While London has pledged to maintain a soft border in Ireland, if necessary by maintaining the same rules on either side of the Border, the EU believes this is incompatible with the UK's stated desire to leave the single market and the customs union in order to negotiate trade deals with other countries.

‘Fudging’ untenable

“The British positions are irreconcilable,” said a senior source in Dublin. “And we have reached the point where fudging that is no longer tenable.”

The European Commission is likely to propose wording in the coming weeks for the legal agreement giving force to the political declarations about the Border made by the British government in advance of last December's European summit. However, putting these in a legal text is likely to be difficult for the British government to agree to, sources say.

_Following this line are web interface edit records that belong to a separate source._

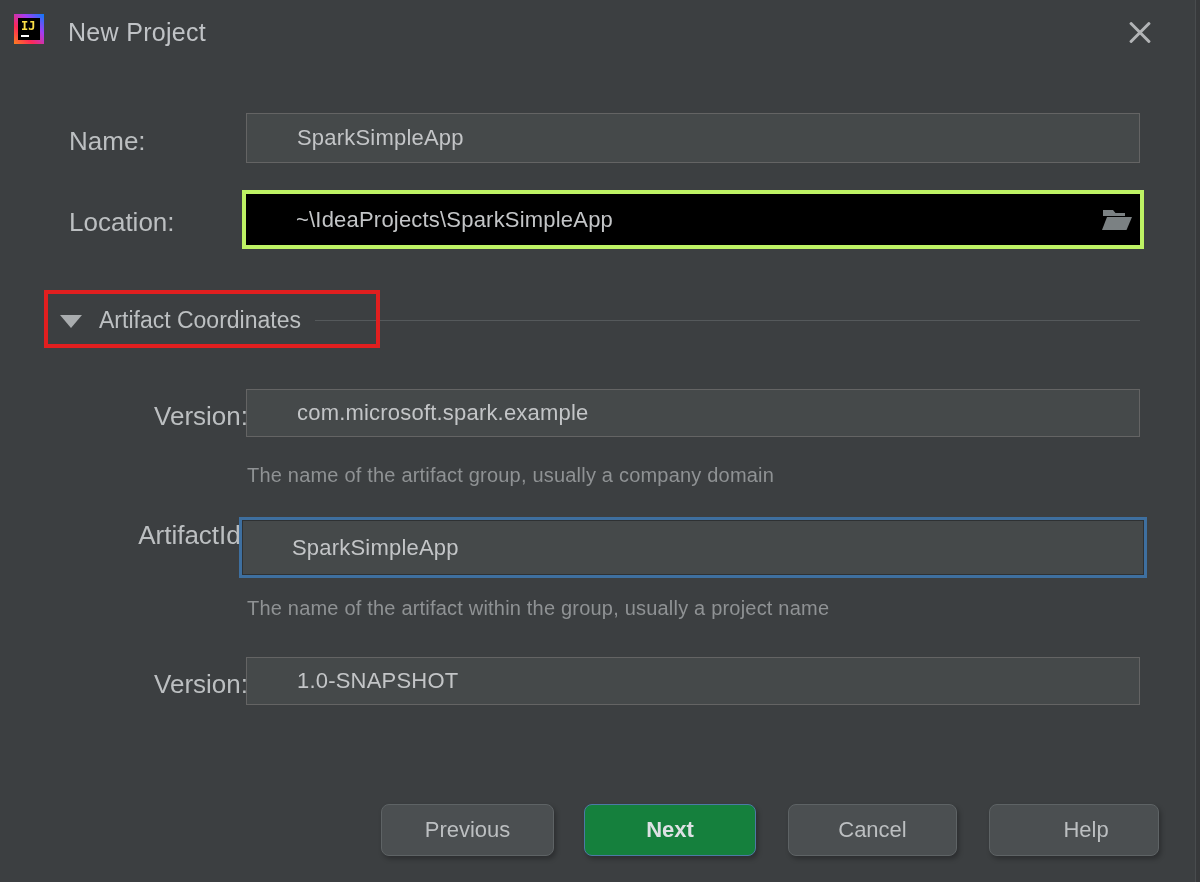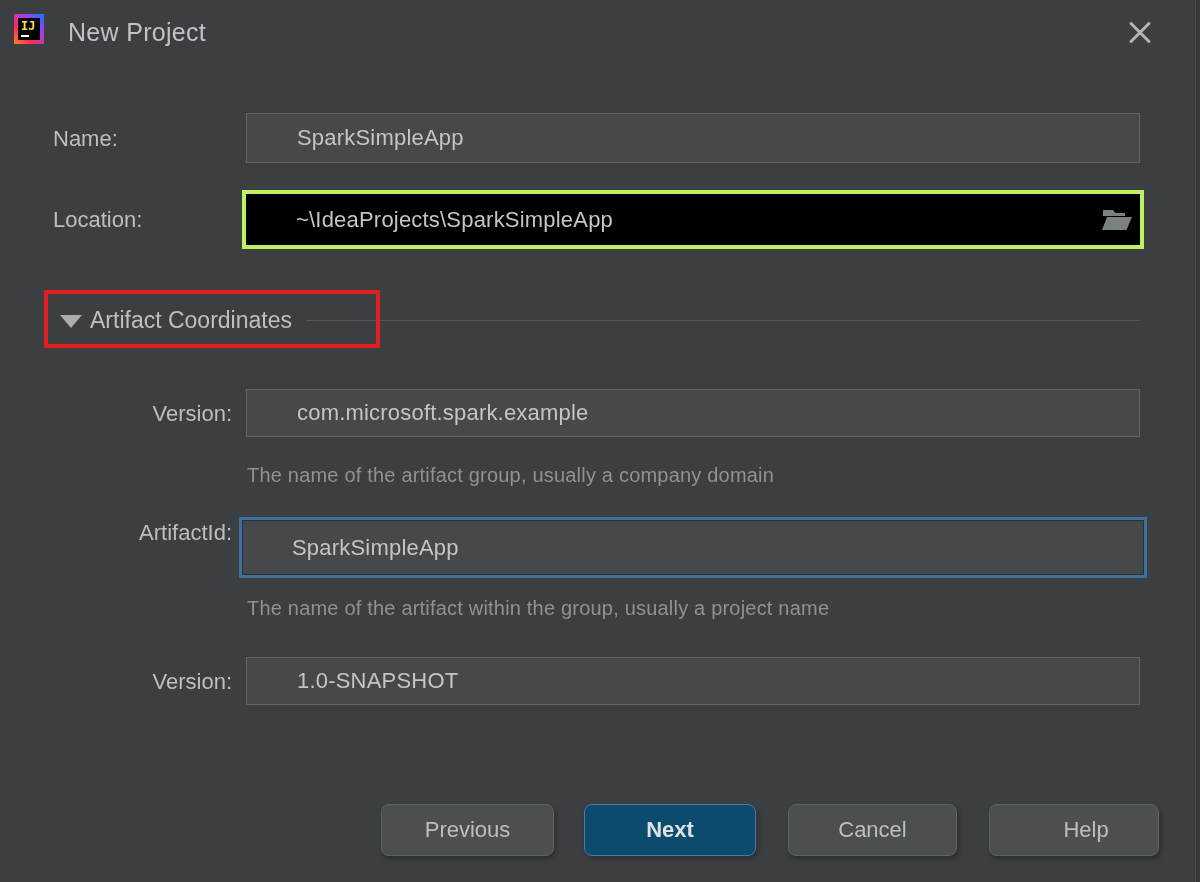--- a/index.html
+++ b/index.html
@@ -43,7 +43,7 @@
   .close-btn .l2 { transform:rotate(-45deg); }
 
   
-  .lbl { position:absolute; font-size:22px; color:#bcbfc1; }
+  .lbl { position:absolute; font-size:26px; color:#bcbfc1;margin-left:16px; }
   .lbl-right { width:232px; left:0; text-align:right; }
 
   

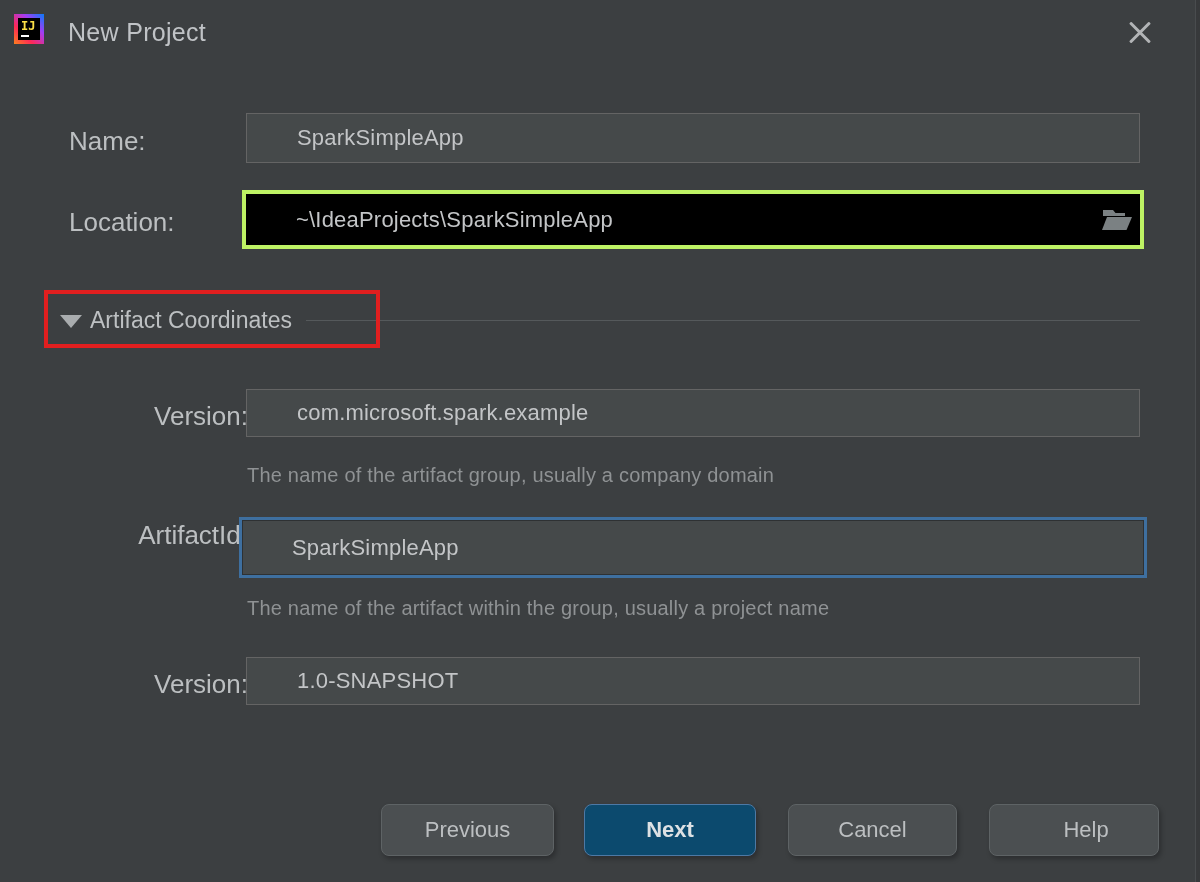--- a/index.html
+++ b/index.html
@@ -78,7 +78,7 @@
     border-left:11px solid transparent; border-right:11px solid transparent;
     border-top:13px solid #a9acae;
   }
-  .section-title { font-size:23px; color:#bdc0c2; margin-left:8px; white-space:nowrap; }
+  .section-title { font-size:23px; color:#bdc0c2; margin-left:17px; white-space:nowrap; }
   .section-line { flex:1; height:1px; background:#55595b; margin-left:14px; }
   .annotation-box {
     position:absolute; left:44px; top:290px; width:336px; height:58px;

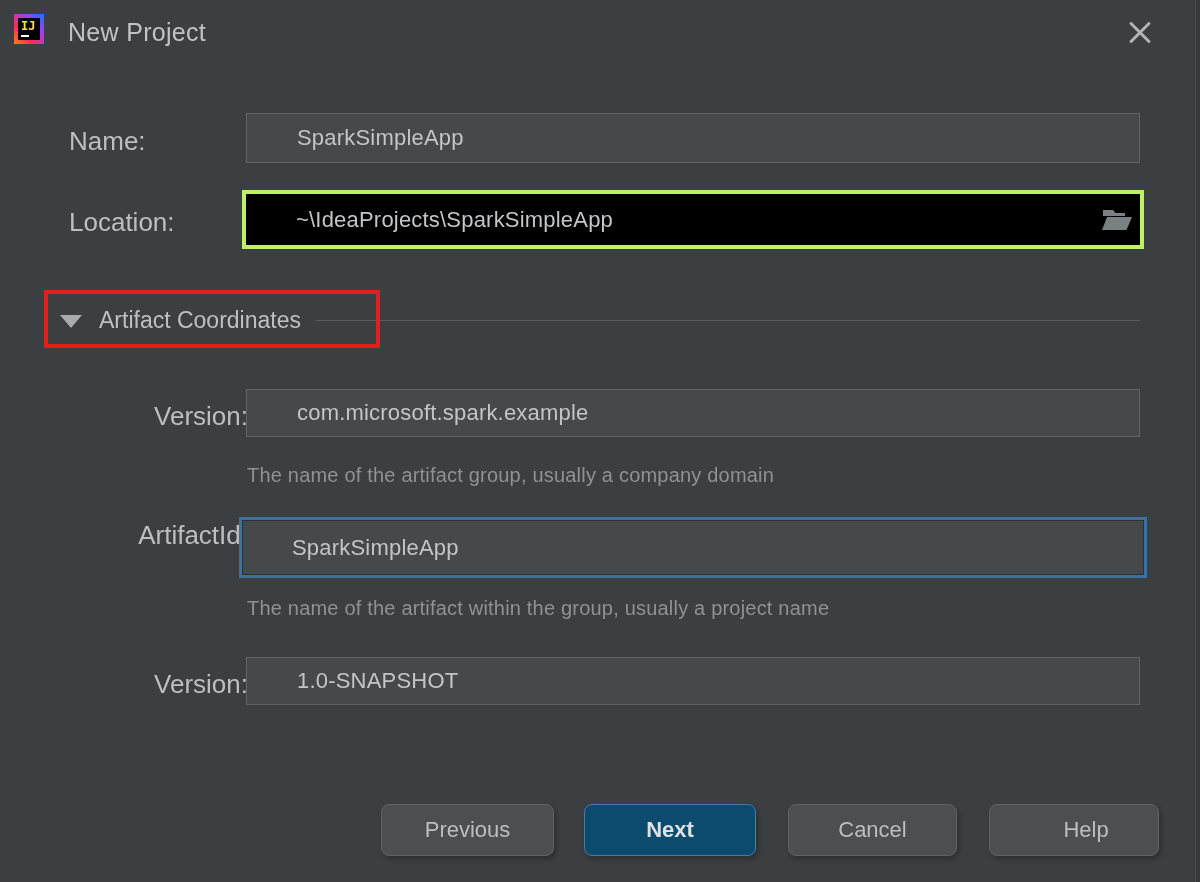--- a/index.html
+++ b/index.html
@@ -96,7 +96,7 @@
     cursor:pointer; box-shadow:2px 3px 5px rgba(0,0,0,0.28);
   }
   .btn-default {
-    background:#0c4a6e; border:1px solid #4d79a5; color:#dde1e4; font-weight:bold;
+    background:#15803d; border:1px solid #4d79a5; color:#dde1e4; font-weight:bold;
   }
 
   .window-edge-line { position:absolute; left:1195px; top:0; width:1px; height:882px; background:#494c4e; }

“It’s not the case that the EU is struggling to come up with a legal text. The struggle will be to agree it with the British,” according to a person familiar with the process.

The December agreement stipulated that in the event there was no agreement between the UK and the EU, the British would propose solutions to the problem of keeping the status quo on the Border.

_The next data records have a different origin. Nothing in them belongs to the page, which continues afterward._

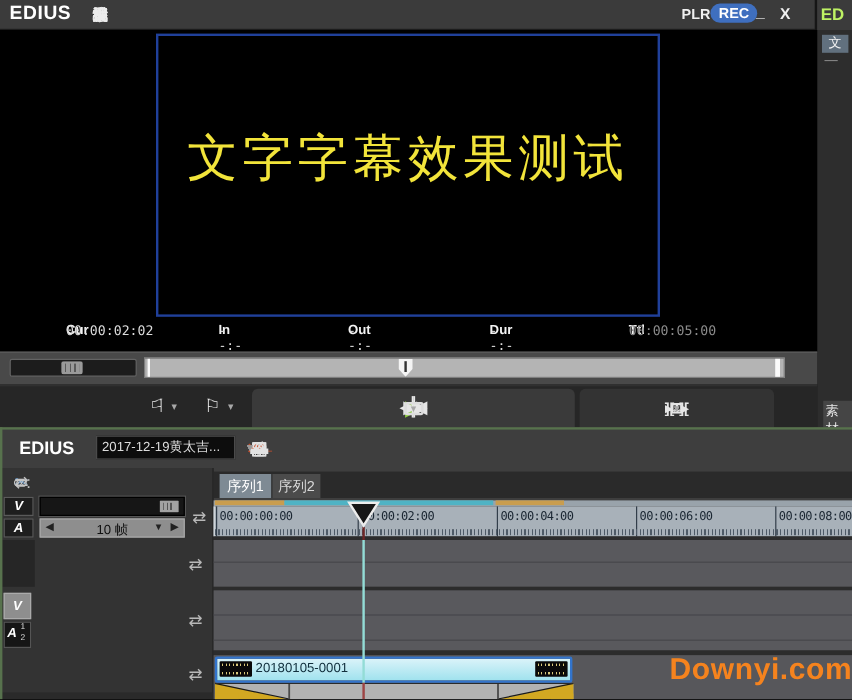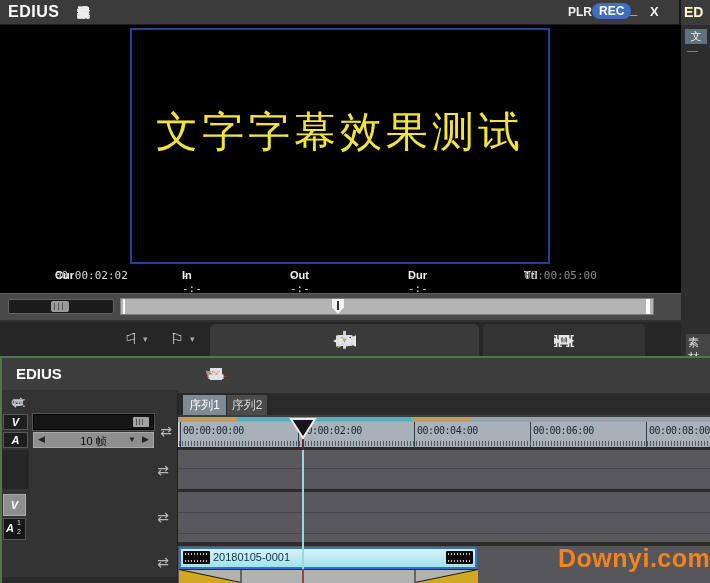--- a/index.html
+++ b/index.html
@@ -21,7 +21,7 @@
   
   .sidestrip{left:679px;top:0;width:31px;height:358px;background:#2d2d2d;border-left:2px solid #161616;}
   .side-titlebar{left:0;top:0;width:100%;height:25px;background:#3b3b3b;}
-  .side-title{left:3px;top:4px;color:#fef9c3;font-weight:bold;font-size:14px;}
+  .side-title{left:3px;top:4px;color:#bef264;font-weight:bold;font-size:14px;}
   .side-chip{left:4px;top:29px;width:22px;height:15px;background:#61707e;color:#f0f0f0;
              font-size:11px;text-align:center;line-height:15px;}
   .side-dash{left:6px;top:44px;color:#999;font-size:11px;}

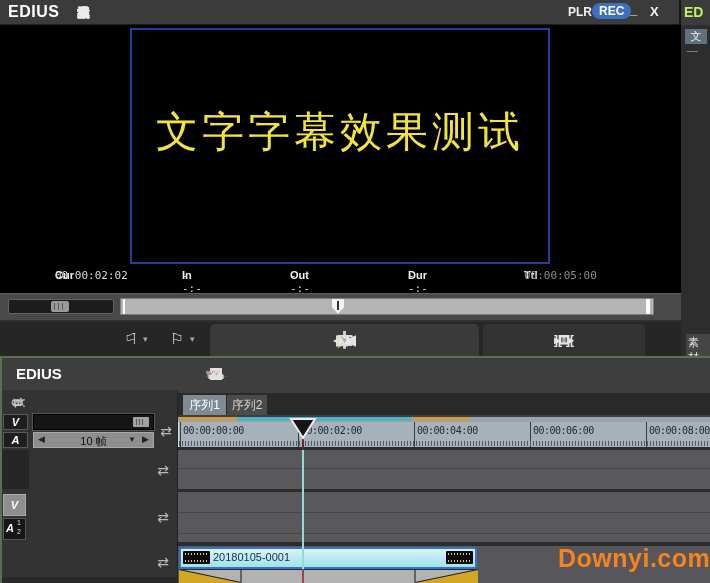--- a/index.html
+++ b/index.html
@@ -271,6 +271,7 @@
     <div class="green-left"></div>
 
     <span class="tl-logo">EDIUS</span>
+    <div class="tl-project">2017-12-19黄太吉...</div>
 
     <div class="tl-toolbar">
       <span class="tbi">▢</span>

If these were not agreed, the British said, then the UK would “maintain full alignment with those rules of the internal market and the customs union which, now or in the future, support North-South co-operation, the all-island economy and the protection of the 1998 agreement.”

Northern Ireland

Officials expect that the commission draft will propose that in the event of no agreement, a combination of single market and customs unions rules should apply to Northern Ireland.

“The commission will propose something that enables Northern Ireland to function as if it was still part of the EU. That’ll be difficult for the British,” one source familiar with discussions in Brussels said.

The Irish Government is also concerned that EU sentiment towards Britain is hardening, risking a total breakdown of the Brexit talks. "The British are seeking latitude and it just isn't there," said one informed source.